Investment Weekly Diary 22-OCT-2023 The Worst Week of 2023
Investment Weekly Diary 22-OCT-2023 The Worst Week of 2023
Folks, strap in because we just witnessed one of the rockiest weeks in recent memory. Between geopolitical tensions flaring up and ominous signs from the Fed, investors got spooked big time. Let's break it down...
The Israel-Hamas conflict exploded again with airstrikes and rockets lighting up the skies. The death toll surpassed 200, including far too many innocent civilians. Meanwhile thousands of Palestinians with dual citizenship booked it to the Gaza-Egypt border, desperate to escape the violence. Dark times.
On the finance front, the Fed dropped some seriously concerning warnings about how all these global conflicts could wreak havoc on the financial system. Fed Chair Powell pumped the brakes on interest rate hikes for now. But he left the door wide open to resume increases if inflation persists. And those surging Treasury yields aren't helping matters. More uncertainty. Fantastic.
Across the pond, UK borrowing was lower than expected, putting heat on the Chancellor to reveal potential tax cuts already. And crypto darling FTX scored a mega $32 billion valuation after securing $400 mil in funding.
Now to the bloodbath on Wall Street. Stocks logged their worst week in recent memory as recession fears battled hopes for an economic revival. The Fed's alarming commentary didn't help.
The Nasdaq plunged 3.16%, extending its losing streak to three straight weeks. The S&P and Dow also racked up sizable losses, erasing gains from the prior week.
Big Tech names like Amazon and Apple weren't spared from the carnage, each dropping 3%+ for the week. Meta and Alphabet also took hits. Only Netflix managed to swim against the tide with a 12.7% pop on its earnings win.
Buckle up folks. The unrelenting rise in Treasury yields spells trouble on the borrowing front. And Powell's speech highlighted uncertainties old and new that could derail the Fed's fight against inflation. But he reiterated the need to "proceed with caution" on rate hikes given the risks. The bond market seems to think the Fed may pause increases at their next meeting. We'll see.
On the bright side, the low unemployment rate offers a glimmer of hope. And retail sales rebounded in September, signaling consumers are still spending despite everything.
The bottom line? Don't expect the volatility to vanish yet. But the economy may still power through if consumers keep stepping up. We're not out of the woods, but cautious optimism could pay off. Just be selective on stocks and hedge your bets.
Now over to the China/HK side of things...where market swings gave investors whiplash. Stocks plunged as the conflict halfway across the world caused a rush to safe haven assets. Ouch.
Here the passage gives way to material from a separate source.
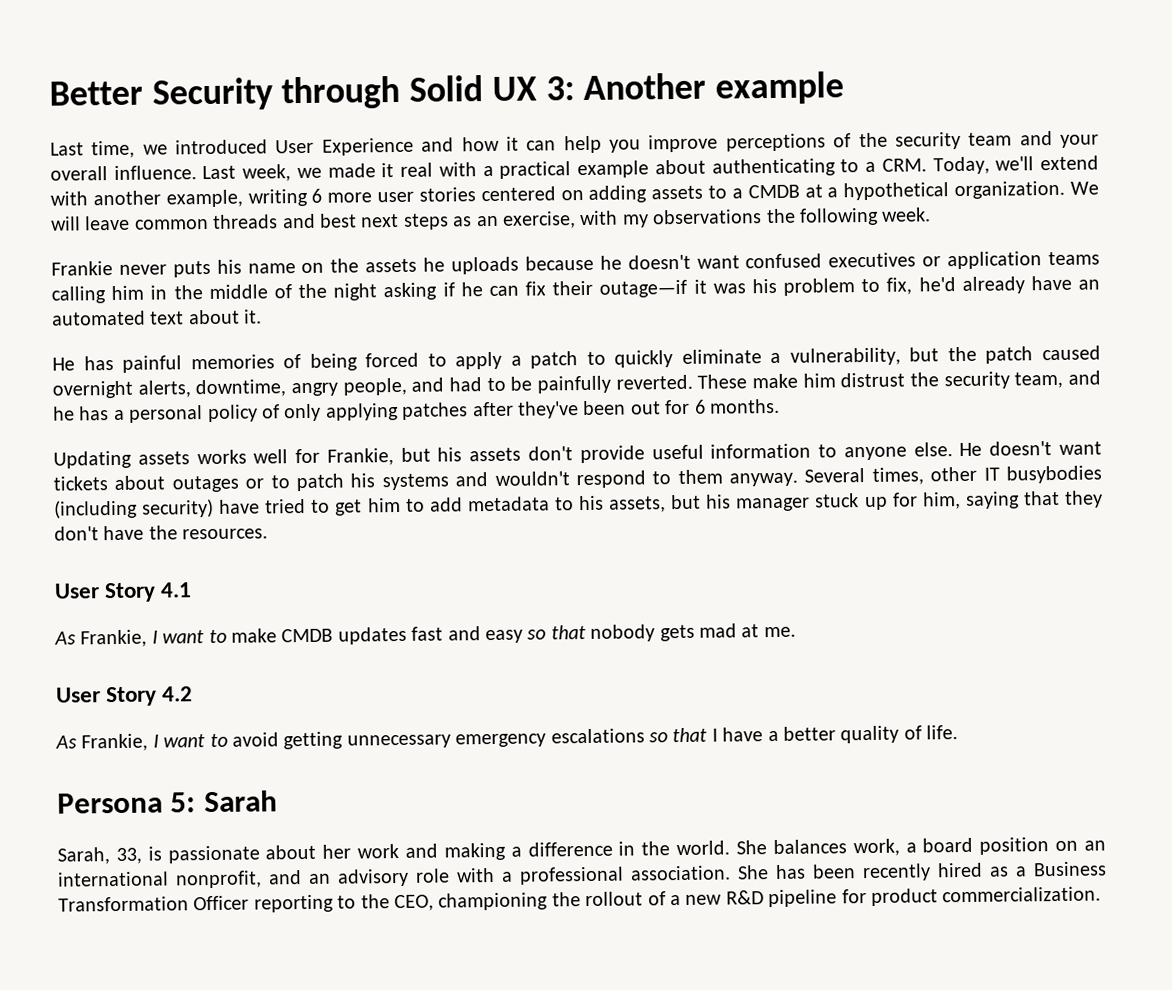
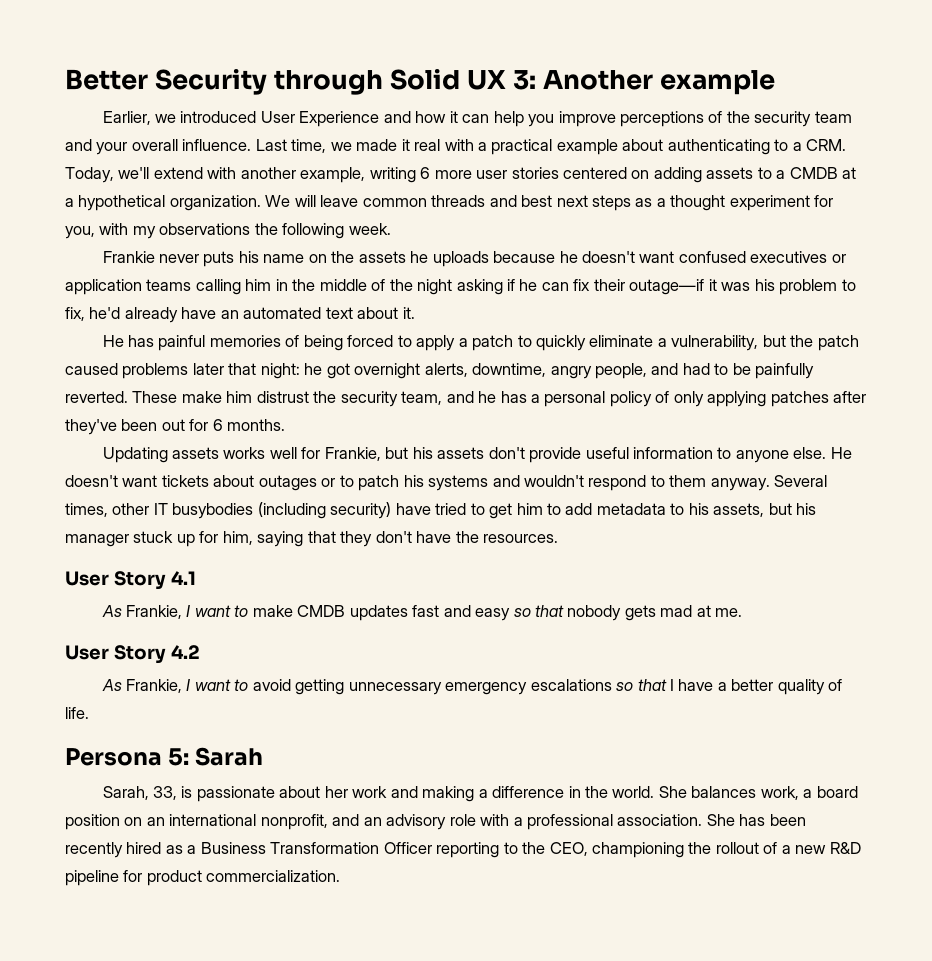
[50,140,136,159] Last time, -> [102,111,151,125] Earlier,
[242,164,292,182] week, -> [291,139,327,153] time,
[476,211,576,229] an exercise, -> [656,195,834,211] [65,226,95,239] a thought experiment for you,
(1101, 353) none -> [122,363,350,379] problems later that night: he got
Both markets dropped to lows not seen since last November. Shanghai stock even cracked the critical 3,000 point level. Yikes.
Morgan Stanley warned that the foreign investor exodus from Chinese shares was unprecedented. They cautioned against trying to time the bottom. The money flowing out was concentrated in big growth and tech names like Tencent, Alibaba, JD.com and more.
After years of loose money, now the Fed is tightening the taps. And China can't just turn on the liquidity without risking RMB devaluation and accelerating capital flight.
Morgan Stanley data revealed foreign managers yanked another $11.7 billion from Chinese stocks in the first 19 days of October, on top of September's $25.6 billion bloodletting.
They don't see a turnaround for China shares until mainland economic fundamentals improve significantly. That would shore up corporate performance and restore investor trust. Easing up on infrastructure spending could help too.
But until then, get ready for more back-and-forth. And with rates still high, don't expect a sentiment shift before 2023's close. Patience will be key.
Geopolitical tensions have also accelerated the manufacturing shift out of China into ASEAN for apparel. Nike and Adidas already cut back their China production by up to 7% from 2017 to 2022. Expect that trend to persist.
So in summary - last week was a wild ride. And China/HK stocks still face serious headwinds. But the markets can turn on a dime when fundamentals improve. Stay nimble out there folks. Keep perspective through the noise. And remember – uncertainty breeds opportunity for the prepared mind.